Last Thursday night The Daily Caller (a.k.a Lambda Lambda Lambda) held its summer party at the upscale home of Publisher Neil Patel and things got a little loosey goosey. And for The Daily Caller that’s not saying a lot because life there under the rule of a self-proclaimed Libertarian Editor tends to be sans rules as is. The party boasted a pie eating contest. There was also the inevitable tossing Editor-in-Chief Tucker Carlson into the pool. A party. A pool. An editor. Unruly, rebellious, jokester reporters. This was, in a word: INEVITABLE.

Late Wednesday a Daily Caller contributing reporter named Scoops Delacroix wrote a story on it. We had good intel on who “Scoops” was, so we asked Jeff Winkler, a full-time scribe, about his alleged piece describing the pool party. “Shaggy said it best: It wasn’t me,” he said. “But whoever this Scoops Delacroix character is, he’s got talent. Wouldn’t be surprised if one day he finds his own Deeper Throat.” He added, “That’s my official comment for you amoral and relentlessly vicious reporters.”

An excerpt: During the media mega-conglomerate’s pool party at Publisher Neil Patel’s
palatial mansion, Carlson was surrounded by several long-suffering staff
members and escorted from his berth near the dinner table to an undisclosed
location in the middle of the pool.

Employees who wrestled Carlson in the pool included Winkler (or ThatWinkler as his Twitter account says), Managing Editor Joe Kildea and business employee Brian Danza. This was mere moments after Danza lost a pie eating contest to an intern. Carlson was apparently a good sport about the whole thing — meaning he didn’t injure anyone, fire anyone or drown in the process. He’s also evidently a good swimmer. “Tucker makes Michael Phelps look like an amateur,” said Daily Caller Spokesman Kurt Bardella, who declined to comment on whether Carlson read the story about the party before it got published.
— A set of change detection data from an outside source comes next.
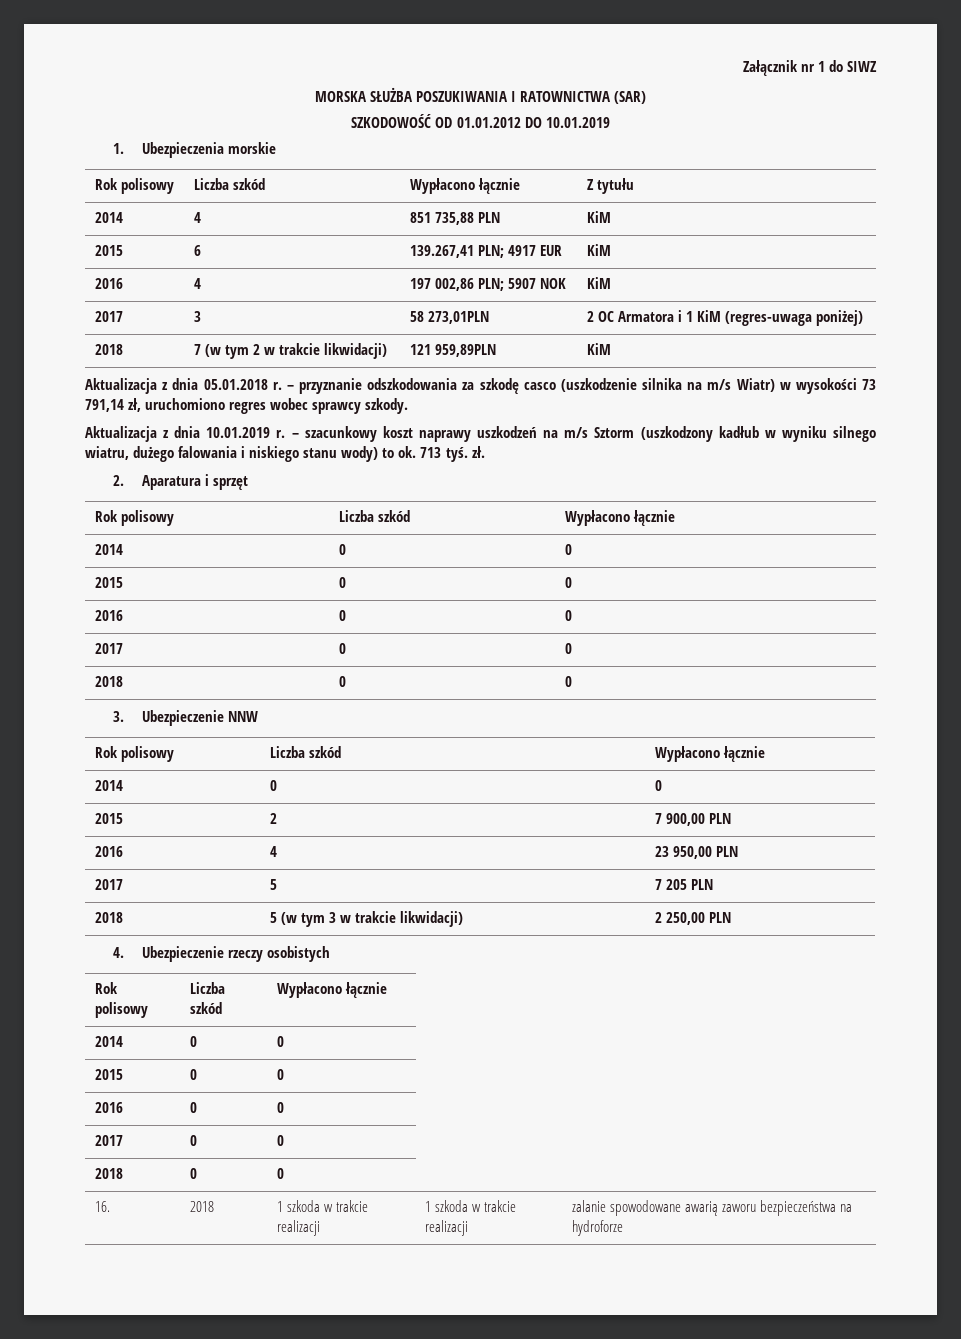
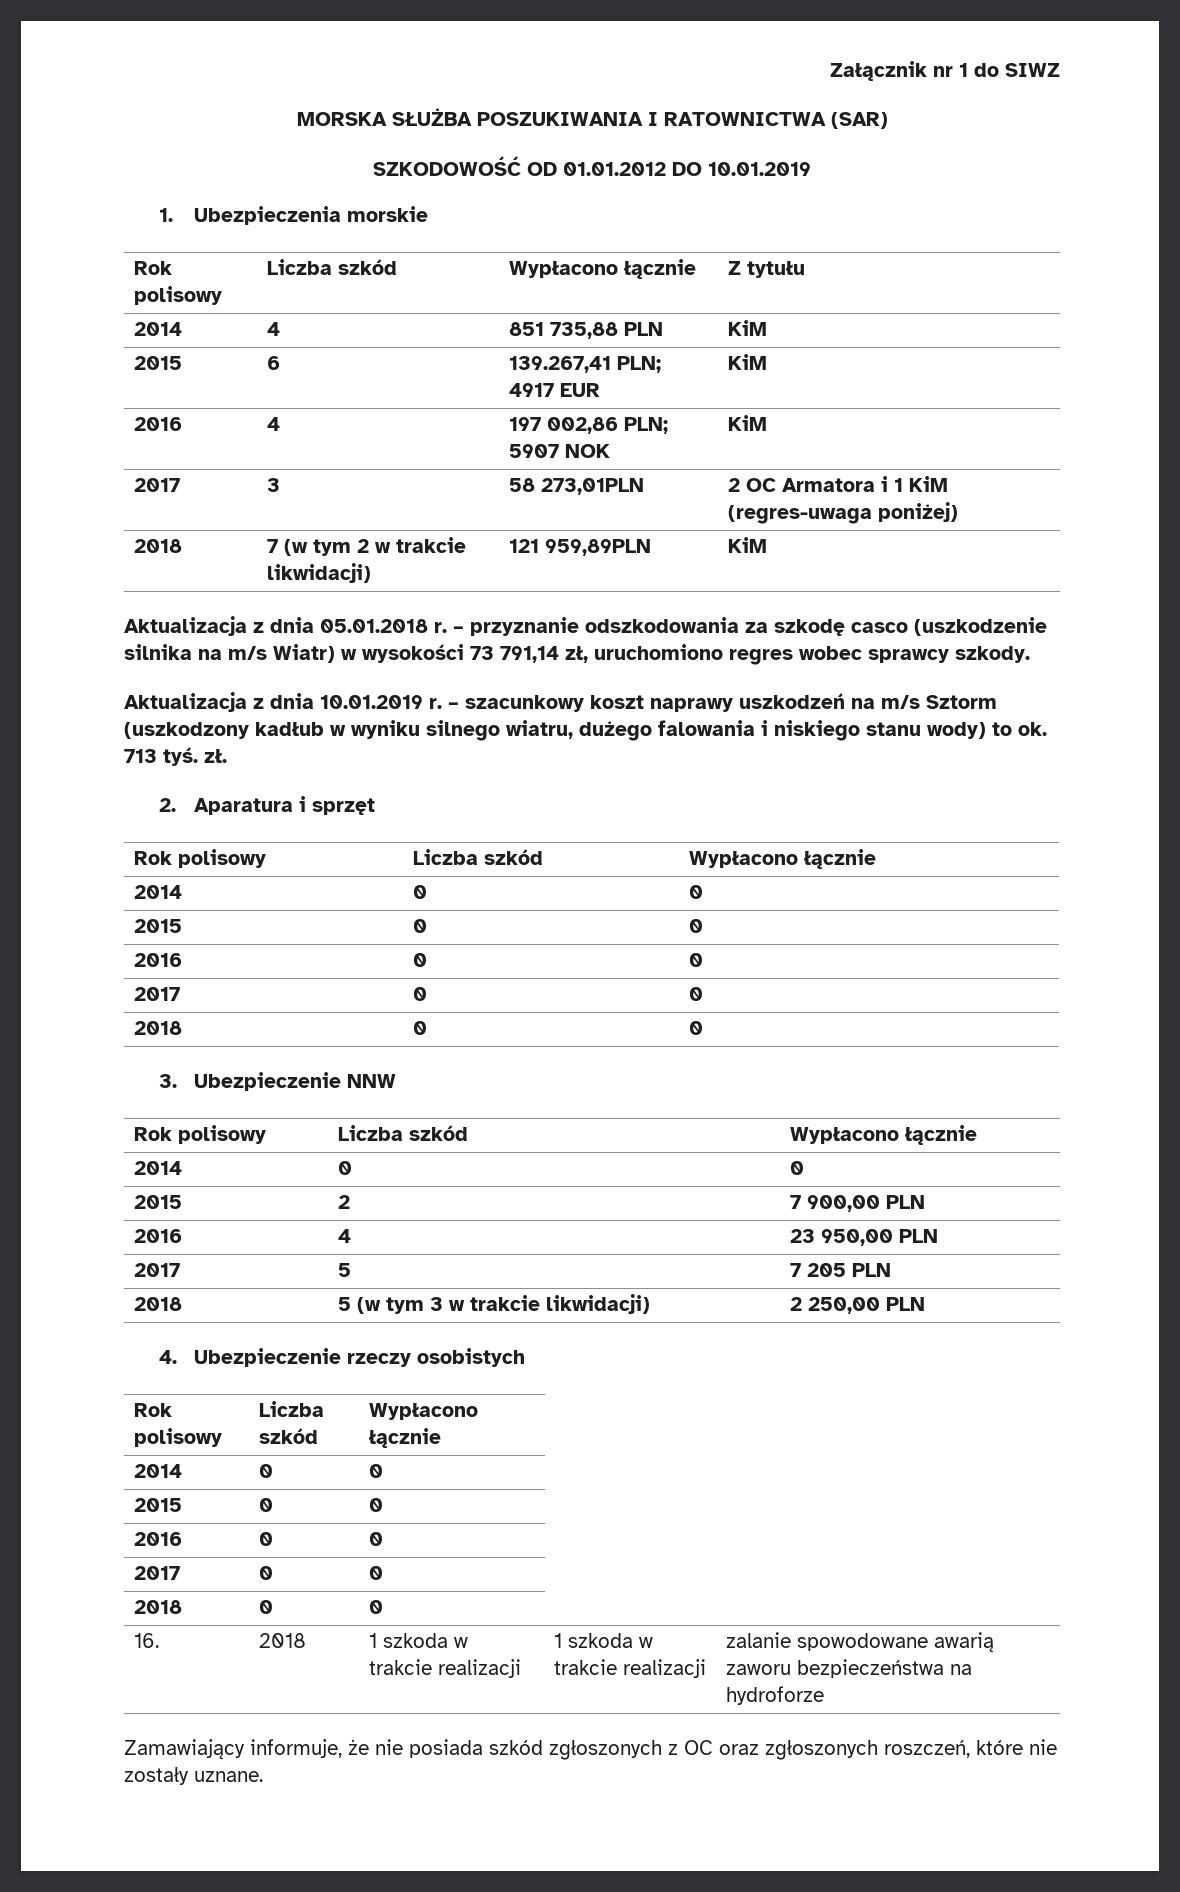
+ Zamawiający informuje, że nie posiada szkód zgłoszonych z OC oraz zgłoszonych roszczeń, które nie zostały uznane.

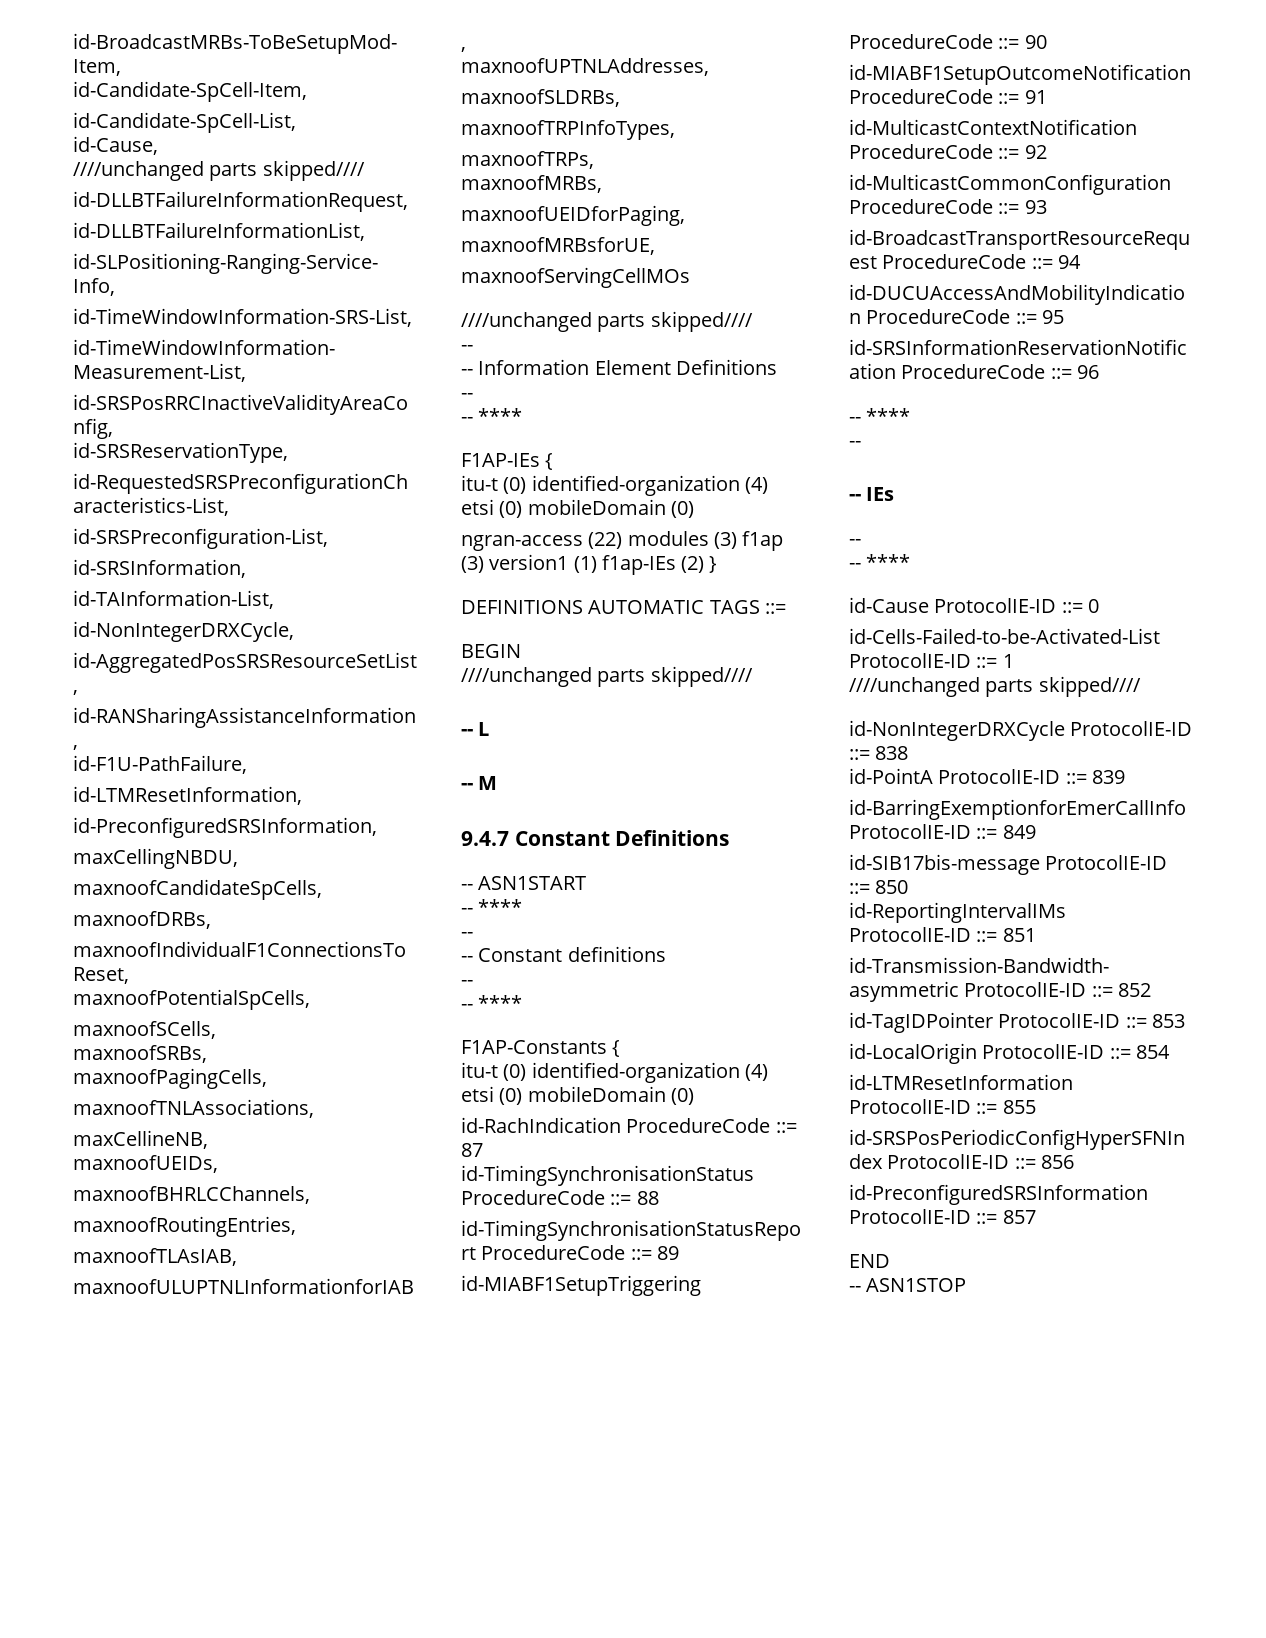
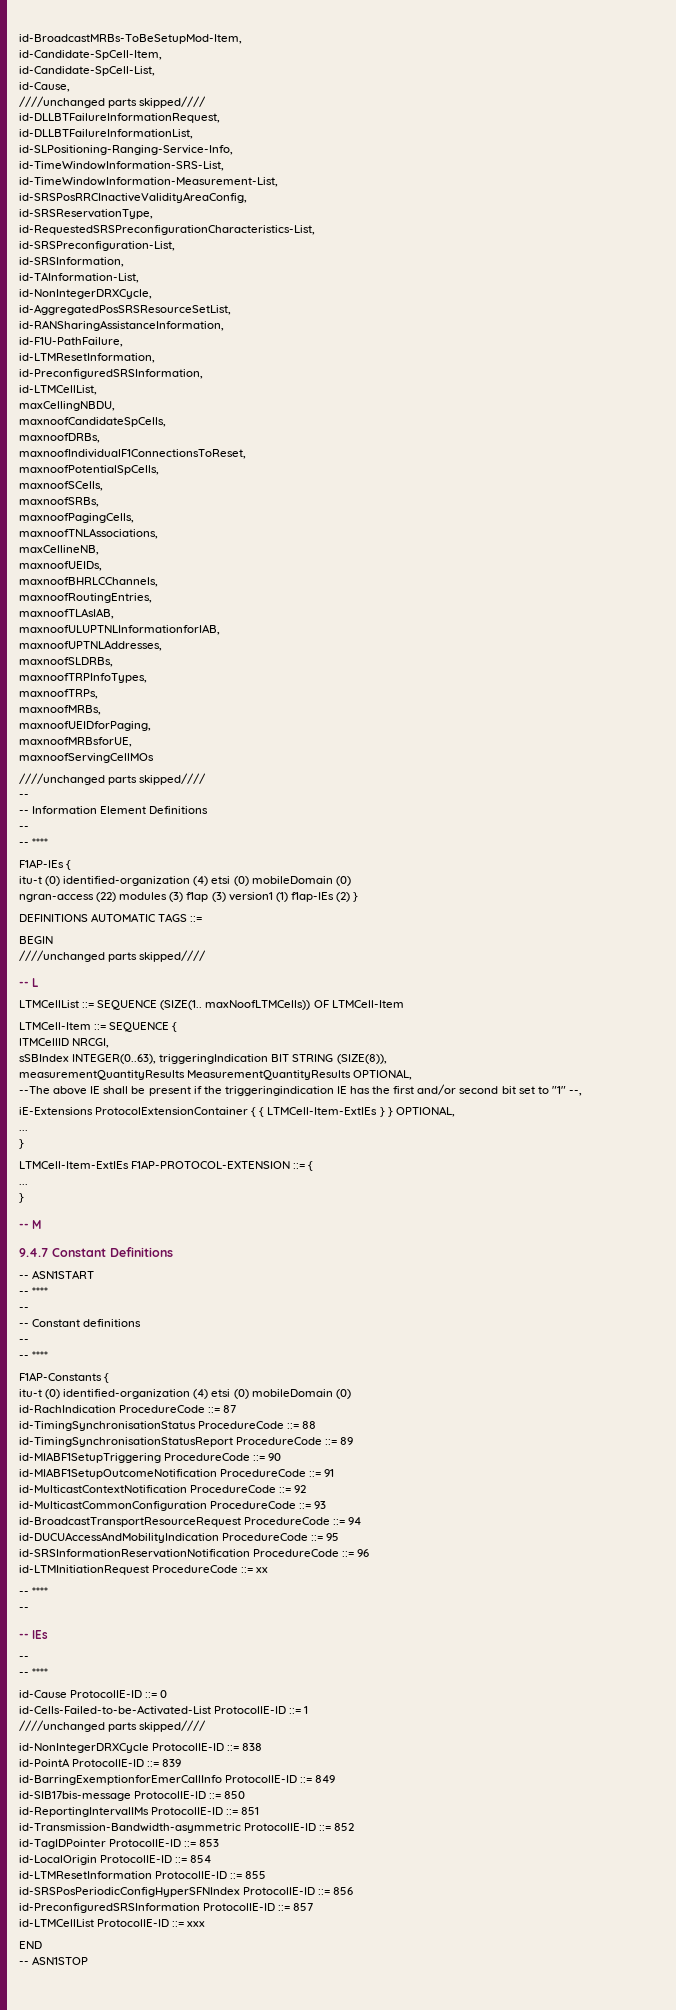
+ id-LTMCellList,
+ LTMCellList ::= SEQUENCE (SIZE(1.. maxNoofLTMCells)) OF LTMCell-Item
+ LTMCell-Item ::= SEQUENCE {
+ lTMCellID NRCGI,
+ sSBIndex INTEGER(0..63), triggeringIndication BIT STRING (SIZE(8)),
+ measurementQuantityResults MeasurementQuantityResults OPTIONAL,
+ --The above IE shall be present if the triggeringindication IE has the first and/or second bit set to "1" --,
+ iE-Extensions ProtocolExtensionContainer { { LTMCell-Item-ExtIEs } } OPTIONAL,
+ ...
+ }
+ LTMCell-Item-ExtIEs F1AP-PROTOCOL-EXTENSION ::= {
+ ...
+ }
+ id-LTMInitiationRequest ProcedureCode ::= xx
+ id-LTMCellList ProtocolIE-ID ::= xxx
An FBDC reader wondered whether there was really a market for journalists writing about their workplaces in this manner. “Why would I want to read this? Why promote this? Is there a market for this?” But more importantly, what does this do for the publication’s image? (LAMBDA! LAMBDA! LAMBDA!)

The story made the rounds and a splash, so perhaps there’s the answer.

Note: Above left is a wet Tucker post dip taking a photograph with interns.